It’s a little late in the year for significant system shifts, but Meta has snuck in one more update ahead of the holiday break, with the announcement that it’s making some big changes to its ad objective listings in Ads Manager, in order to simplify and streamline the campaign set-up process by enhancing the focus on the most practically relevant options and tools.

As explained by Meta:

In order to effectively guide advertisers to optimal campaign setups, we’re redesigning the objective selection experience when creating new campaigns in Ads Manager. We’re moving to an outcome-driven ad experiences model (ODAX), where advertisers can select their designed business outcomes (e.g. Awareness, Traffic, Engagement, Leads, App Promotion, Sales) and the interface will guide advertisers to the most optimal campaign setup/creation paths to achieve that outcome.

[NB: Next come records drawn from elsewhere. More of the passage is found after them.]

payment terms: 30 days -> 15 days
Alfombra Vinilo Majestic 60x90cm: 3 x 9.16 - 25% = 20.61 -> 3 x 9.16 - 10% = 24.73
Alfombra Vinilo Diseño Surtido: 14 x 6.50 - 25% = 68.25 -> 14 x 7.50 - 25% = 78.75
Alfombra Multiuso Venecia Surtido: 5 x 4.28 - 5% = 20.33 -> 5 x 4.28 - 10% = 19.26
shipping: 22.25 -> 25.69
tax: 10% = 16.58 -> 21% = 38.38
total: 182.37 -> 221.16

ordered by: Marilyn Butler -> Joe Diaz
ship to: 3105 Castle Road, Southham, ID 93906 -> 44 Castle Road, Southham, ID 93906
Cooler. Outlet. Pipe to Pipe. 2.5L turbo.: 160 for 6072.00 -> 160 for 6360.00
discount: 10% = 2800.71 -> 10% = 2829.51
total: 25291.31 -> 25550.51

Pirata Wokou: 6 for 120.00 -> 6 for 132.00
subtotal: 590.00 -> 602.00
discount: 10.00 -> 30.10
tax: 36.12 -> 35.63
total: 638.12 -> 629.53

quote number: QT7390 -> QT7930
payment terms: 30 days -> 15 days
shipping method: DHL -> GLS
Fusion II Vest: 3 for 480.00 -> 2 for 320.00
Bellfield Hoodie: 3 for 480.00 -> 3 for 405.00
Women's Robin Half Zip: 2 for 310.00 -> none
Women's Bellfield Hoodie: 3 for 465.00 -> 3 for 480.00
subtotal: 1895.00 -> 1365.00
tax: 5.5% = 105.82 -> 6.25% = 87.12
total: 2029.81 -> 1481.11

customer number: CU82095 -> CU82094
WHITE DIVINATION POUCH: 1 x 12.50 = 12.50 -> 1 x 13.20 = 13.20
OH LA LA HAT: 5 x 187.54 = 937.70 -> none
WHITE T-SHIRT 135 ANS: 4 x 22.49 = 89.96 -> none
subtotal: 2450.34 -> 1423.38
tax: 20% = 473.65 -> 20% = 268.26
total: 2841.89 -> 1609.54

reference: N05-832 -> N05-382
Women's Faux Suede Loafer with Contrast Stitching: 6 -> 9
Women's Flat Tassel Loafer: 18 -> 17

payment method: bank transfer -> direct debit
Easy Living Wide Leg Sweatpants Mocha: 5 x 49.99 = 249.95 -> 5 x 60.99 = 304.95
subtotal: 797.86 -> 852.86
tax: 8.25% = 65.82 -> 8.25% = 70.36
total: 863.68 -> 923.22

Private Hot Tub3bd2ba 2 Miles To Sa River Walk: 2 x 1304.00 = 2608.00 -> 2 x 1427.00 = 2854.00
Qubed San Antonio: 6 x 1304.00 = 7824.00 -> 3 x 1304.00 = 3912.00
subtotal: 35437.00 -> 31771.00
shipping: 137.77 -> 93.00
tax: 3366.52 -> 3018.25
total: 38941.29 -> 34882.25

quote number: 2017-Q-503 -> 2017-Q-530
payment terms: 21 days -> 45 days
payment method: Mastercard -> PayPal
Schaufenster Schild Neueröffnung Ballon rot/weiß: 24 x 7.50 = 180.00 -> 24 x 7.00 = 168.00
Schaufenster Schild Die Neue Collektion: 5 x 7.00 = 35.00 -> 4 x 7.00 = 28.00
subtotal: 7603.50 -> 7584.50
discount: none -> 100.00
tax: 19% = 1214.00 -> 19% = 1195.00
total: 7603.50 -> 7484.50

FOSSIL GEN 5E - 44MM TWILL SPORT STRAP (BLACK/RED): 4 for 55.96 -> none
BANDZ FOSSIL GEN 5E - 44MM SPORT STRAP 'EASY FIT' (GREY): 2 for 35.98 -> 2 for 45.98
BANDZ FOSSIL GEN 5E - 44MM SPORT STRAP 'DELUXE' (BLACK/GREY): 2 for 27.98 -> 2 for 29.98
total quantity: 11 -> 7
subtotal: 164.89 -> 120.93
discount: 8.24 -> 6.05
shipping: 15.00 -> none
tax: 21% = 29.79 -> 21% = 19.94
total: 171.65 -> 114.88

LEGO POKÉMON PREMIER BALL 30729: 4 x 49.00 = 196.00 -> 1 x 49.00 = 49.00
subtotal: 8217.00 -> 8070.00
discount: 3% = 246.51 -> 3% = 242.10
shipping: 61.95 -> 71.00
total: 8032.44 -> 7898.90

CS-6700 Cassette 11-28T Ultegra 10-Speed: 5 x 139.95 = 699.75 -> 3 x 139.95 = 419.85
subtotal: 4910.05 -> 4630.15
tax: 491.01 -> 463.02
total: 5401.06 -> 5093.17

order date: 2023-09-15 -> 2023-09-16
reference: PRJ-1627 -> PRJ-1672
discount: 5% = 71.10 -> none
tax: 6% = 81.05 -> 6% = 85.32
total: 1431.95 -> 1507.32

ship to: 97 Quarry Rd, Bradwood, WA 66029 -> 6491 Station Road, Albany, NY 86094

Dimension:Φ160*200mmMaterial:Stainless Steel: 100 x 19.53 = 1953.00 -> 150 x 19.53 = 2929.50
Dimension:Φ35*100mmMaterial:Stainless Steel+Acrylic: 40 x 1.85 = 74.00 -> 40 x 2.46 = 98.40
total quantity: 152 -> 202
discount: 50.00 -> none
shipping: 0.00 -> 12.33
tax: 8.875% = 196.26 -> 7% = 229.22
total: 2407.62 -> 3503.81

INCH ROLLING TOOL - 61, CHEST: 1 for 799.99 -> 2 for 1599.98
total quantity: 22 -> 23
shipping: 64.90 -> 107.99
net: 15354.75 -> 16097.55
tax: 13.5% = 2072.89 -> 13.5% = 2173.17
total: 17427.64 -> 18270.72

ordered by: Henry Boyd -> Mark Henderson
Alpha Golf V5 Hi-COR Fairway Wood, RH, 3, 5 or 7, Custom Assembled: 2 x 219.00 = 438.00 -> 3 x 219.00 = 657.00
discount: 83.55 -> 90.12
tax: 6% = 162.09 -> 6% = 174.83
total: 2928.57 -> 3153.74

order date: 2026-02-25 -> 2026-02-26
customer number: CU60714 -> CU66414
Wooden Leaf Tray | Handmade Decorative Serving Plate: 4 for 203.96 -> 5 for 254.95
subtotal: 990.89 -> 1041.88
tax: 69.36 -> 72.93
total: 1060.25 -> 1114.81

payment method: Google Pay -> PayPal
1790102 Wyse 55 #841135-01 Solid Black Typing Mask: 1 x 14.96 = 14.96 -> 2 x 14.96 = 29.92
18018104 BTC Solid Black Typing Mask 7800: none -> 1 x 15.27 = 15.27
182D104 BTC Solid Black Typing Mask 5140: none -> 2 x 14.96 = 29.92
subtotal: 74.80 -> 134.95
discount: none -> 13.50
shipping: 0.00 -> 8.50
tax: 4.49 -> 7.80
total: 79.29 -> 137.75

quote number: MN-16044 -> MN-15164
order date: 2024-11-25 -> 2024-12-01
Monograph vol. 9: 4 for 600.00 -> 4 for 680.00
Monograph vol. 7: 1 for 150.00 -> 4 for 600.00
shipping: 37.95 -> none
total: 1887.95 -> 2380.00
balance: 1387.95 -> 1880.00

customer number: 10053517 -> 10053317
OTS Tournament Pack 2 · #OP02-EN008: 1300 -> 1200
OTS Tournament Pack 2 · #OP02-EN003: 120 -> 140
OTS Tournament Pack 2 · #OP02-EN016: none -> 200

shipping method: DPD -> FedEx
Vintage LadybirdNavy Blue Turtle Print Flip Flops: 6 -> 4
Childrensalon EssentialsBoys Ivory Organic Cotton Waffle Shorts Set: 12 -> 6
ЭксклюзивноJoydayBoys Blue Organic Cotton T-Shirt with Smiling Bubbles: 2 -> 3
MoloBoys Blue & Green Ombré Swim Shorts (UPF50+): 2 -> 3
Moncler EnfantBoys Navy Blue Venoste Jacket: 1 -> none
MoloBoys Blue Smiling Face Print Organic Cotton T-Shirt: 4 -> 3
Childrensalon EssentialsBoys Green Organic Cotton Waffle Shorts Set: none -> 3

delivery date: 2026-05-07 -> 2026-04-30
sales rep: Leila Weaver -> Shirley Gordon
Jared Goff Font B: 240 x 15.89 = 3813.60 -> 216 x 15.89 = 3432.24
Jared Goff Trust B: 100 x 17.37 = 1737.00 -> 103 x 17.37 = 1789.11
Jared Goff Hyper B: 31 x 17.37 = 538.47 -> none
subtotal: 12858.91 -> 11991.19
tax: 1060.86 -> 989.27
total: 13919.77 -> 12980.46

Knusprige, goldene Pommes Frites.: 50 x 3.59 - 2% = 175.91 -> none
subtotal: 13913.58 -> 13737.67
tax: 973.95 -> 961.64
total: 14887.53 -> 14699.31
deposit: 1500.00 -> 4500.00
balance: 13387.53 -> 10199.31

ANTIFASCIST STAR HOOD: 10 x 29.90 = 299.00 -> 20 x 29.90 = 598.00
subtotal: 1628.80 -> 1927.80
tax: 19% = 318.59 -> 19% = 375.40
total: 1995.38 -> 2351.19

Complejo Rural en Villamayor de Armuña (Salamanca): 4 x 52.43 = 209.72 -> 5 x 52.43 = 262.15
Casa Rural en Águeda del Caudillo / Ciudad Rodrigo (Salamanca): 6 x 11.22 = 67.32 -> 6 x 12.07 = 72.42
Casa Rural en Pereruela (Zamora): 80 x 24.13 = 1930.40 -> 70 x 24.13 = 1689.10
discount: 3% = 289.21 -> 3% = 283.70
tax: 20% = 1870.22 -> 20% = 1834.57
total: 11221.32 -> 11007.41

That will mean that the Ads Manager interface will get an overhaul, which you can see in the below screenshots, with the current set-up process on the left, and the new, ODAX system on the right:

The main difference, as you’ll note, is the reduction in objective options from 11 to 6, and a move away from the ‘Awareness’, ‘Consideration’ ‘Conversion’ banners, in order to make it clearer what each objective stream actually is, and how they can be used in your promotions.

Which make sense. Those segments are more aligned with ad industry lingo, which your regular SMB owner is probably not as familiar with, and by stripping the objective options back even further, that could make it easier for newcomers to generate better results, by honing their options onto the ad tools and processes that will work best for their aims and objectives.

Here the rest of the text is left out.